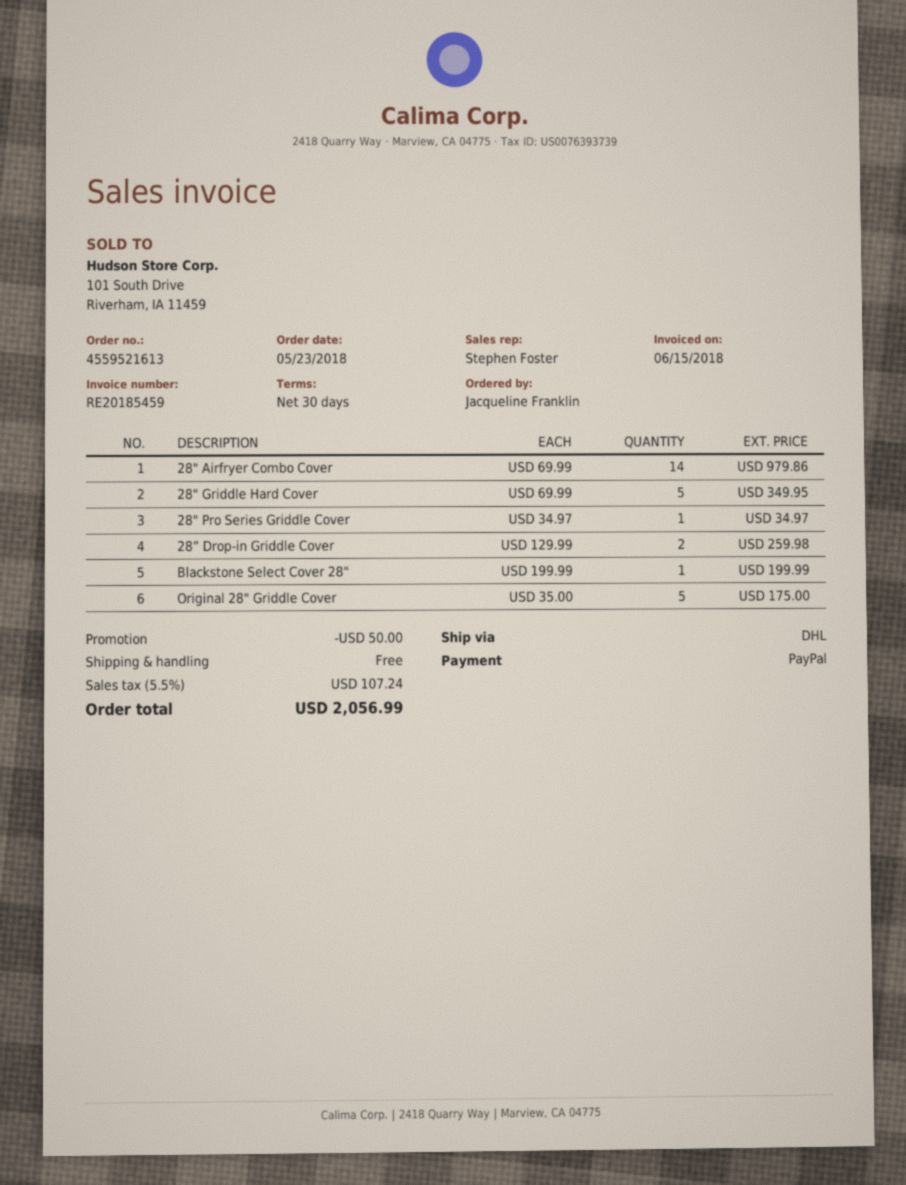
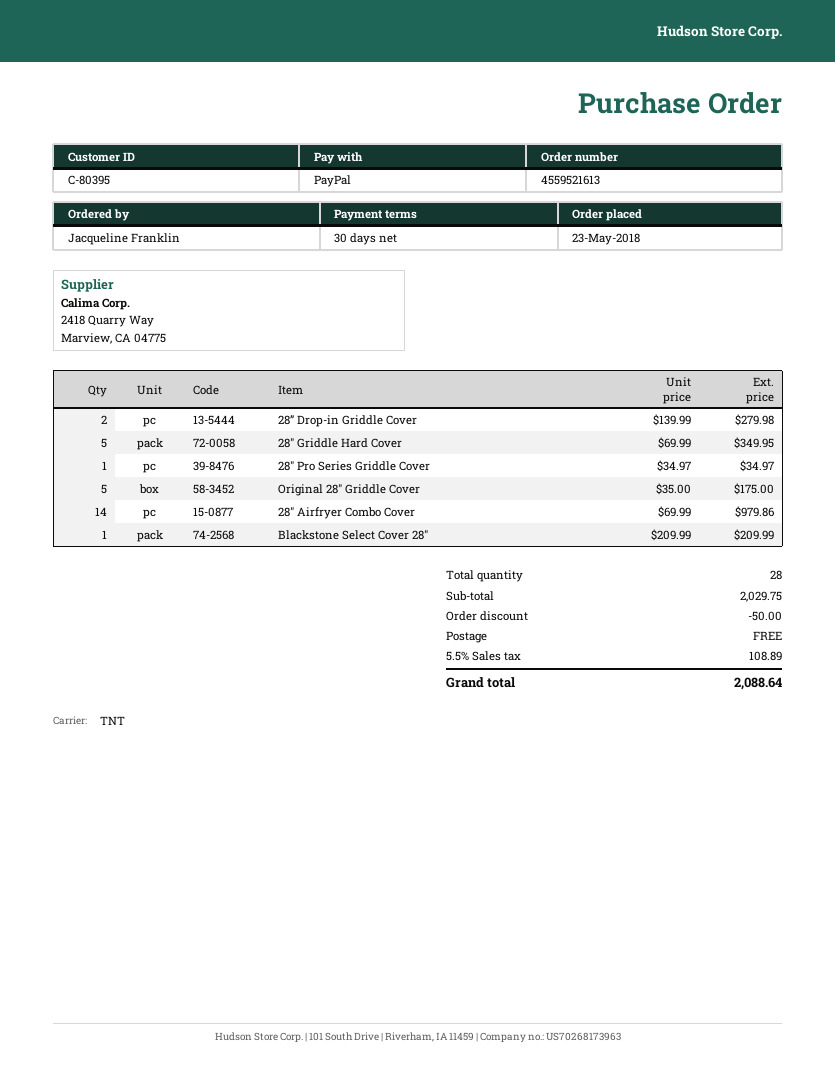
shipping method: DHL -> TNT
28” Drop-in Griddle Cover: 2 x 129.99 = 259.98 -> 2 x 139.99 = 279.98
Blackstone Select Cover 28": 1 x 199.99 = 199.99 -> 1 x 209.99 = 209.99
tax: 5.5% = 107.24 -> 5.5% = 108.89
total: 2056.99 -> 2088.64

...

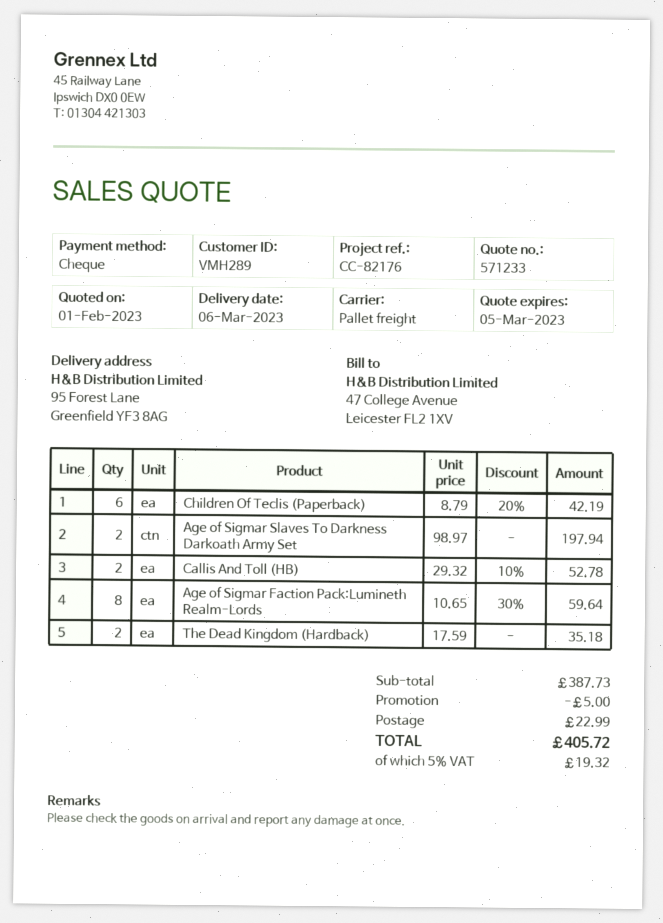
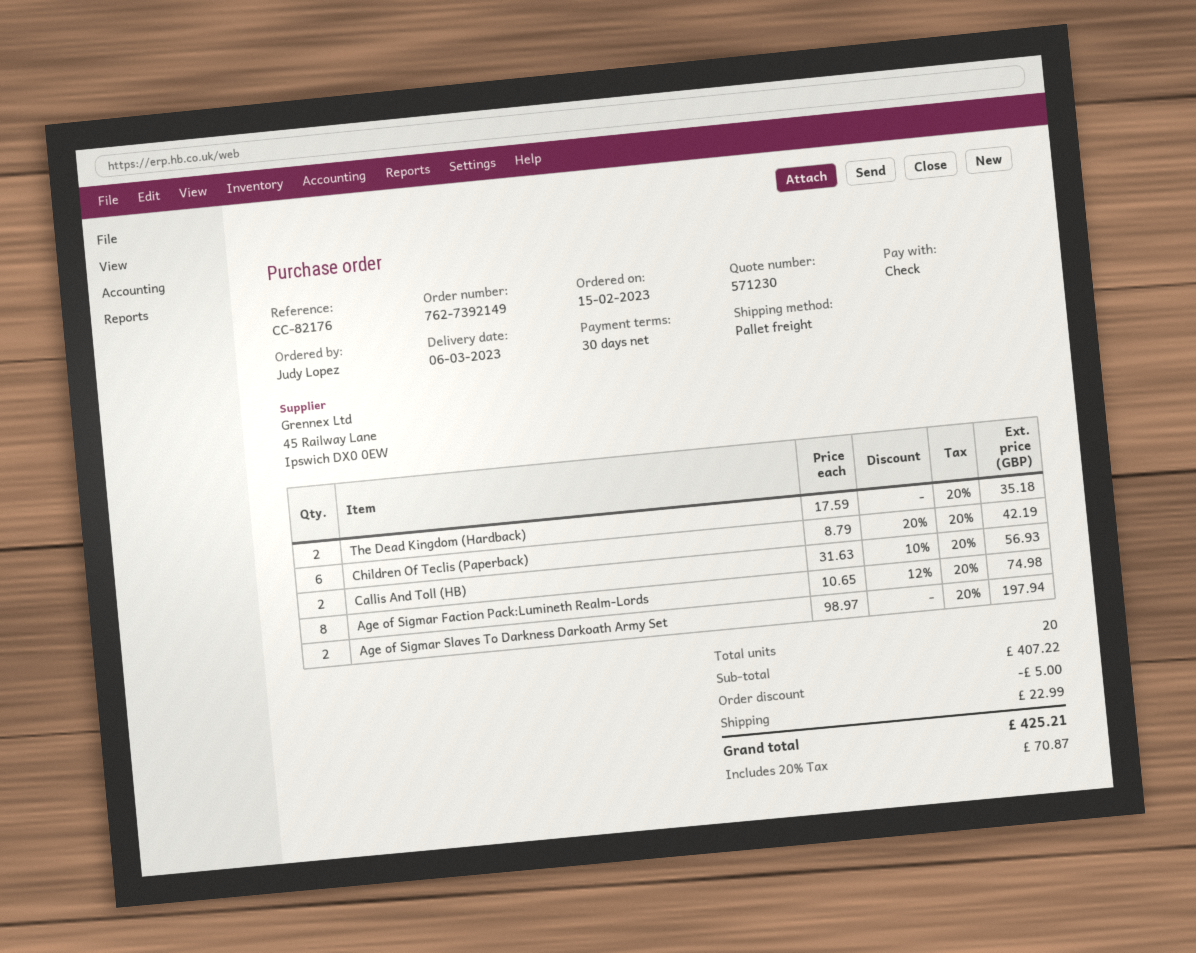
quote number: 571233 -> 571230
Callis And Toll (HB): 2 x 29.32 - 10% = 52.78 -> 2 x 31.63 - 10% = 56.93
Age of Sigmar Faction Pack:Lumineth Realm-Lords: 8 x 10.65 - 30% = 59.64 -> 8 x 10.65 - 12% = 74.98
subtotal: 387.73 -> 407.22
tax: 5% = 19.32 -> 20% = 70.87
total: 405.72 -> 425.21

* * *

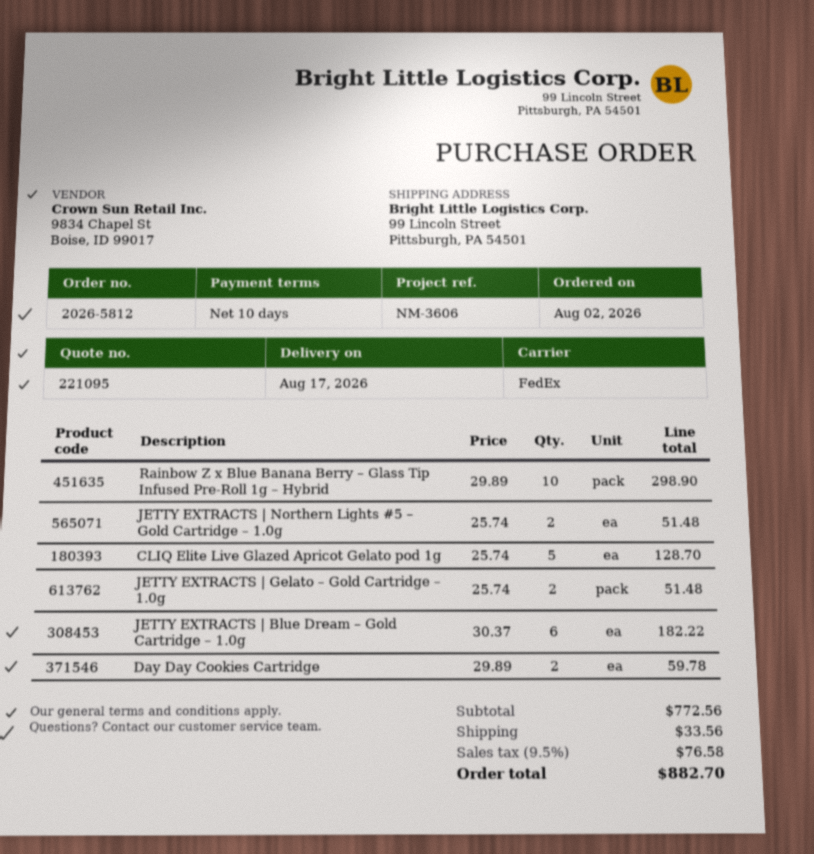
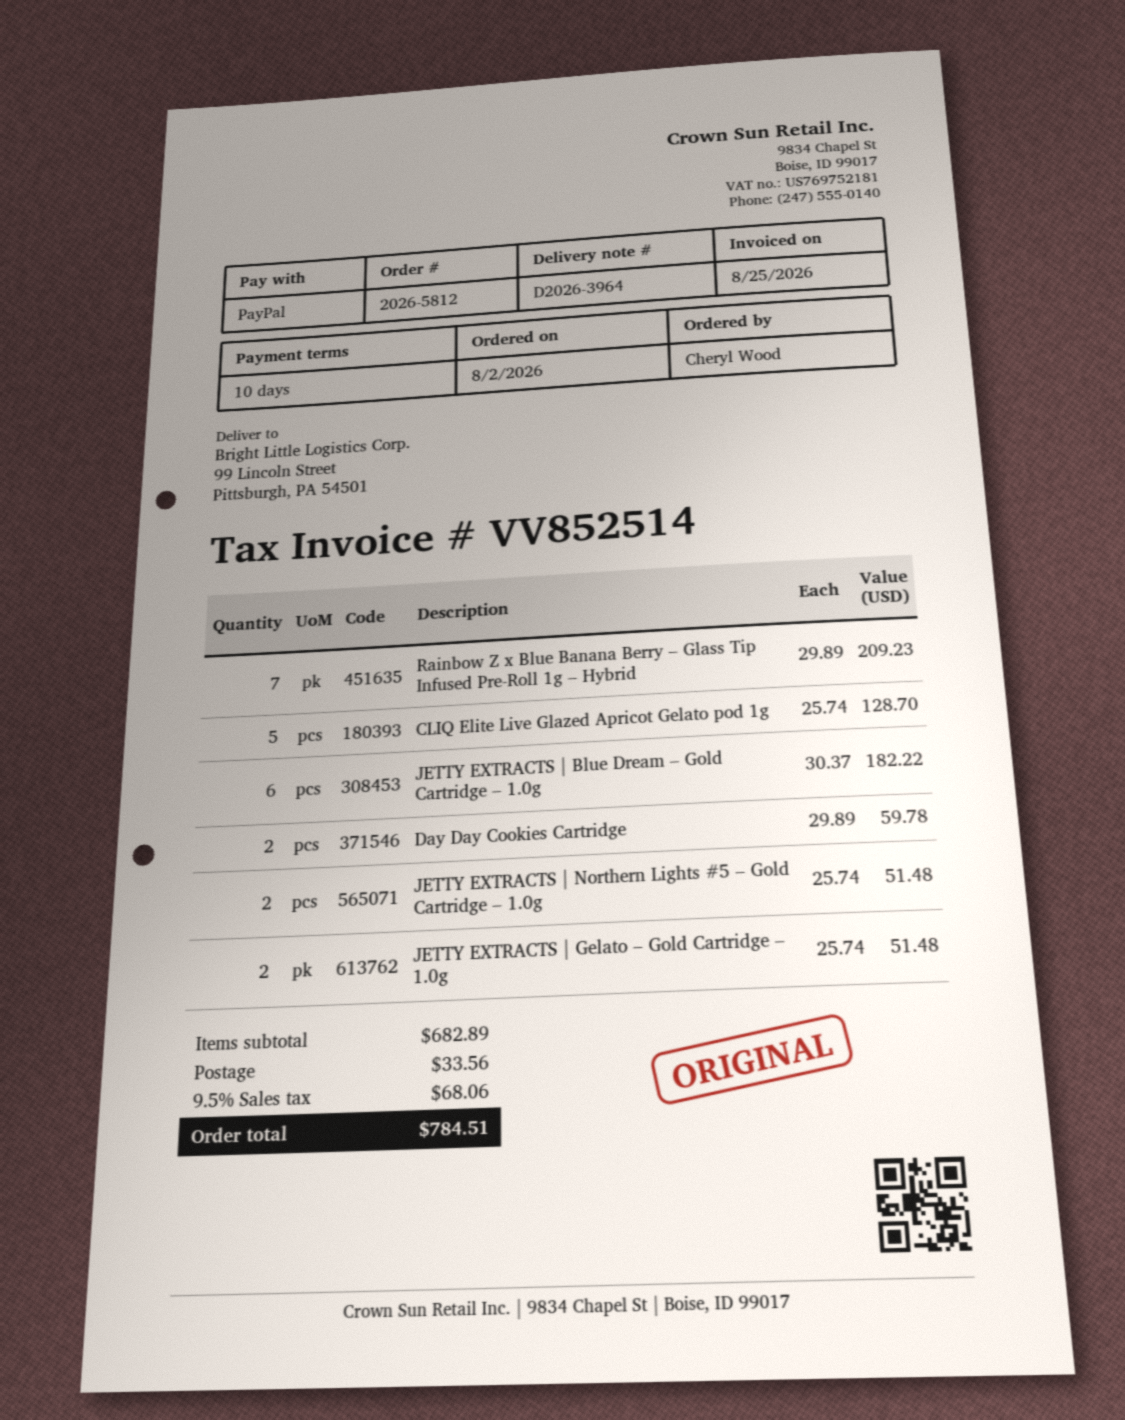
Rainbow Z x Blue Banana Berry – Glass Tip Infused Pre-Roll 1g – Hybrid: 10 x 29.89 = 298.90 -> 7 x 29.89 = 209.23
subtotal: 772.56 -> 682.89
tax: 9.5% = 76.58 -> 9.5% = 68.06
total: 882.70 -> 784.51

• _Required work_: From the listing above, copy every line that includes the word "Cover".

• _Response_:
28” Drop-in Griddle Cover: 2 x 129.99 = 259.98 -> 2 x 139.99 = 279.98
Blackstone Select Cover 28": 1 x 199.99 = 199.99 -> 1 x 209.99 = 209.99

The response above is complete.